§ What to produce: Set down nothing except the lines starting at the one with "- I described" and ending at the final line of the material, each word for word.

══════════

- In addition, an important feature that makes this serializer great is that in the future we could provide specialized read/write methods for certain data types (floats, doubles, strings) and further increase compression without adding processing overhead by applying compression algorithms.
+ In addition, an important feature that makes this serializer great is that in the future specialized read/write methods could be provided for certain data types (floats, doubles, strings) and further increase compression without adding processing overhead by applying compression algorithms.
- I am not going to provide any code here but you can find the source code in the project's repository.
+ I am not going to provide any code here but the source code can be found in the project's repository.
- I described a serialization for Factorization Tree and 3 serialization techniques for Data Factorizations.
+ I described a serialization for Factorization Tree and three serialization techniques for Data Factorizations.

══════════

§ Response area:
- I described a serialization for Factorization Tree and 3 serialization techniques for Data Factorizations.
+ I described a serialization for Factorization Tree and three serialization techniques for Data Factorizations.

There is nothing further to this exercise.